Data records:
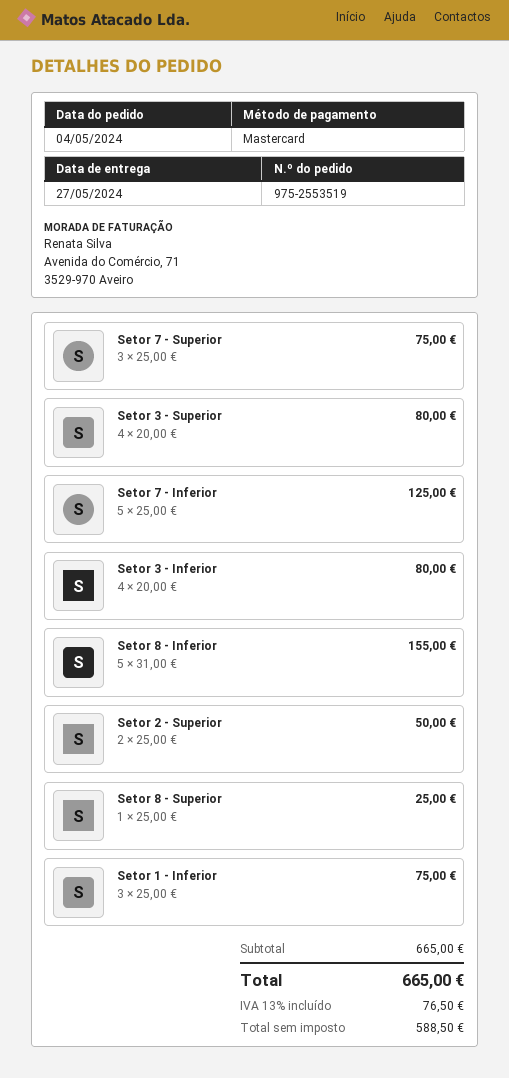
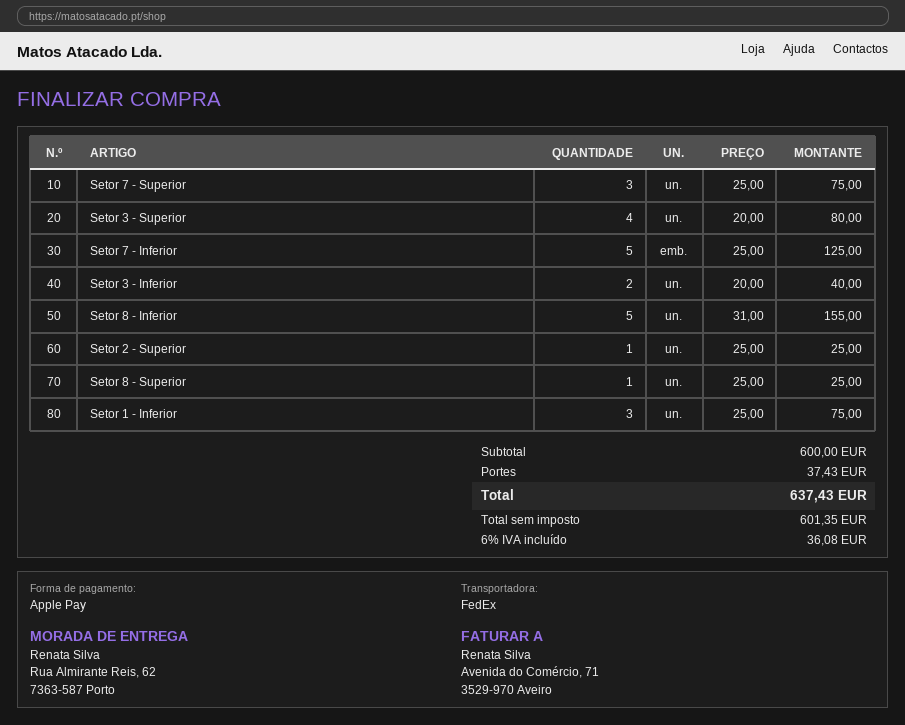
payment method: Mastercard -> Apple Pay
Setor 3 ‑ Inferior: 4 x 20.00 = 80.00 -> 2 x 20.00 = 40.00
Setor 2 ‑ Superior: 2 x 25.00 = 50.00 -> 1 x 25.00 = 25.00
subtotal: 665.00 -> 600.00
shipping: none -> 37.43
net: 588.50 -> 601.35
tax: 13% = 76.50 -> 6% = 36.08
total: 665.00 -> 637.43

Goal of the exercise: For the string "Setor", show each line of the entries above where it occurs.

Response box:
Setor 3 ‑ Inferior: 4 x 20.00 = 80.00 -> 2 x 20.00 = 40.00
Setor 2 ‑ Superior: 2 x 25.00 = 50.00 -> 1 x 25.00 = 25.00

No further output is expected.